Desks and chairs for working at home

Now that we will have to work from home longer, TU Delft is reserving money for ergonomic work spaces at home. The scheme is expected to start at the end of November.

Employees can use a checklist to see if they qualify for an ergonomic workspace at home. (Photo: Jos Wassink)

The time of ad hoc measures has passed, rationalises TU Delft, so structural measures are needed to ensure that home working meets the criteria of the Arbowet (Dutch occupational safety and health act). TU Delft is thus reserving between EUR 940,000 and EUR 1.48 million to purchase and ship adjustable desks and office chairs. Employees can borrow these throughout the duration of the corona crisis.

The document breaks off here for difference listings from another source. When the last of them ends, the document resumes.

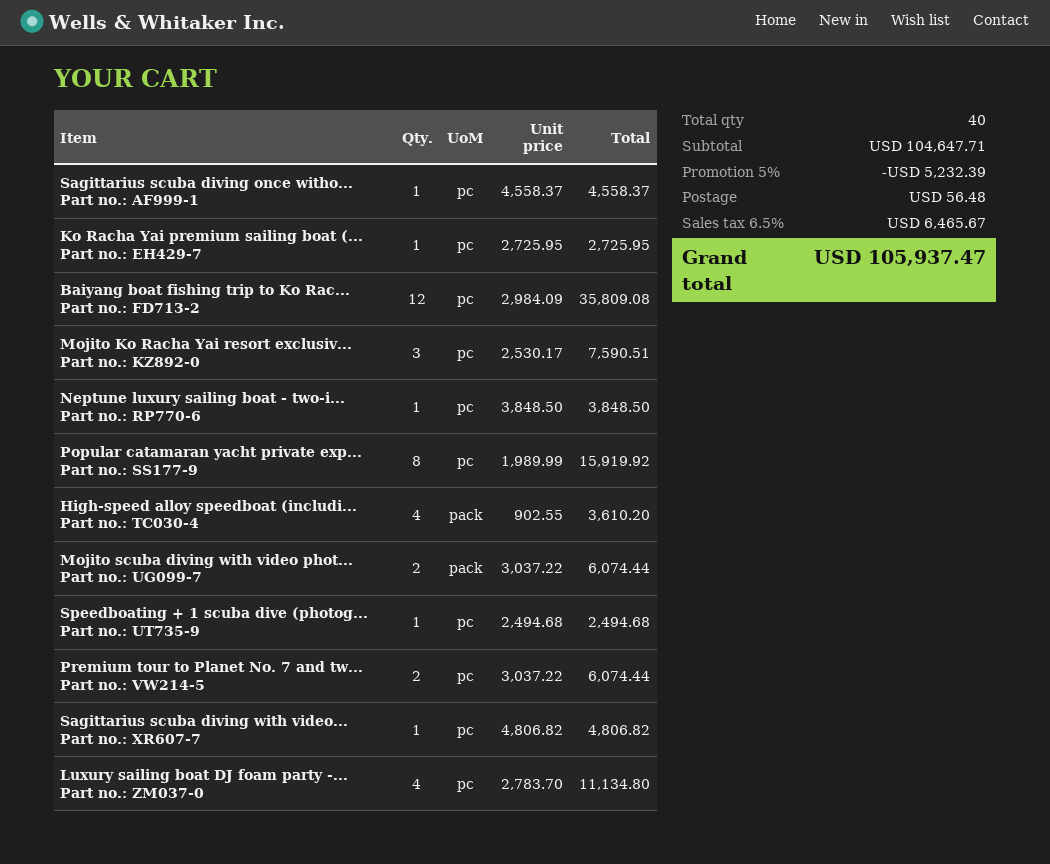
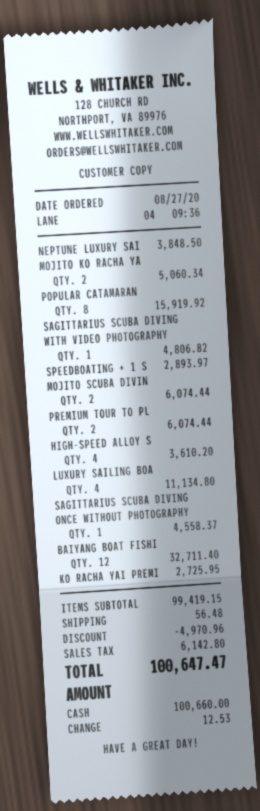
Baiyang boat fishing trip to Ko Rac...: 12 for 35809.08 -> 12 for 32711.40
Mojito Ko Racha Yai resort exclusiv...: 3 for 7590.51 -> 2 for 5060.34
Speedboating + 1 scuba dive (photog...: 1 for 2494.68 -> 1 for 2893.97
subtotal: 104647.71 -> 99419.15
discount: 5232.39 -> 4970.96
tax: 6465.67 -> 6142.80
total: 105937.47 -> 100647.47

They can use a checklist to see if they qualify for an ergonomic workspace at home. The first basic criteria is that they need to spend at least two hours a day at the computer. They also need to not be in possession of an adjustable desk of at least 120 by 80 centimetres and an office chair that matches their physical proportions. After consultation with their supervisors and, if relevant, after consulting a workspace expert, staff members can submit a request. The requests will probably start being accepted at the end of November.

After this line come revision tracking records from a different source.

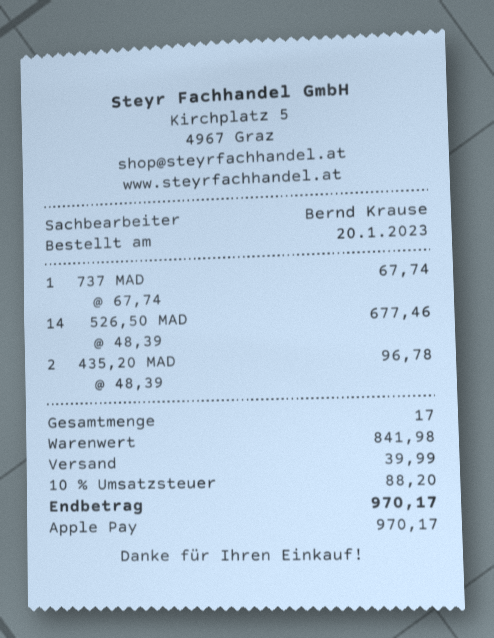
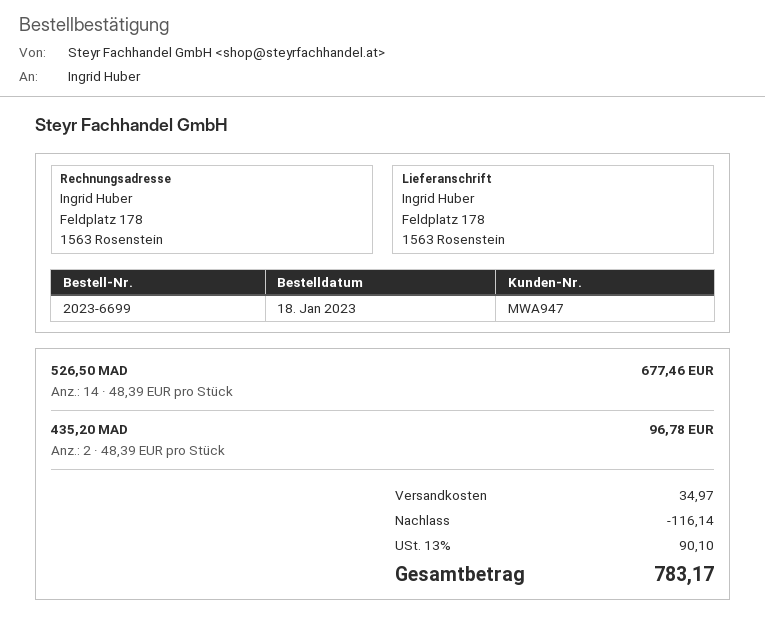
order date: 2023-01-20 -> 2023-01-18
737 MAD: 1 x 67.74 = 67.74 -> none
discount: none -> 116.14
shipping: 39.99 -> 34.97
tax: 10% = 88.20 -> 13% = 90.10
total: 970.17 -> 783.17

The ICT Department is replacing 700 old laptops

TU Delft’s initial estimate is for 2,000 ergonomic workspaces. This is a first estimate and not a maximum, reassures Human Resources Director Ingrid Halewijn who is leading the project. Over time, TU Delft can see how much interest there is. “We assume that many employees who regularly worked at home before, already have a workspace.”

This arrangement is not only about desks and chairs, but also about keyboards, mouses and laptop stands or external monitors which are obligatory. On top of this, the ICT Department is replacing 700 old laptops that are not suitable to run Windows 10 and are thus less secure. This will cost an additional EUR 560,000 to EUR 850,000, depending on the model.

The Works Council has already agreed to the plans and has advised TU Delft to also look at any additional costs incurred by employees working at home such as their internet connection. According to Halewijn, this is already being discussed with trade unions and the Tax Authority. She points out that staff are already receiving monthly reimbursements of EUR 20 for commuting costs and EUR 27 from the Werkkostenregeling (Work-related Costs Scheme).

In its advice, the Works Council has underlined the importance of measures that support home workers socially and emotionally. Halewijn says that TU Delft wants to fulfil its duty of care as much as it can. She points to the website that was built to support staff in corona times. She also believes that the role of the supervisors is important. “They have the essential task of keeping in touch with all their team members.”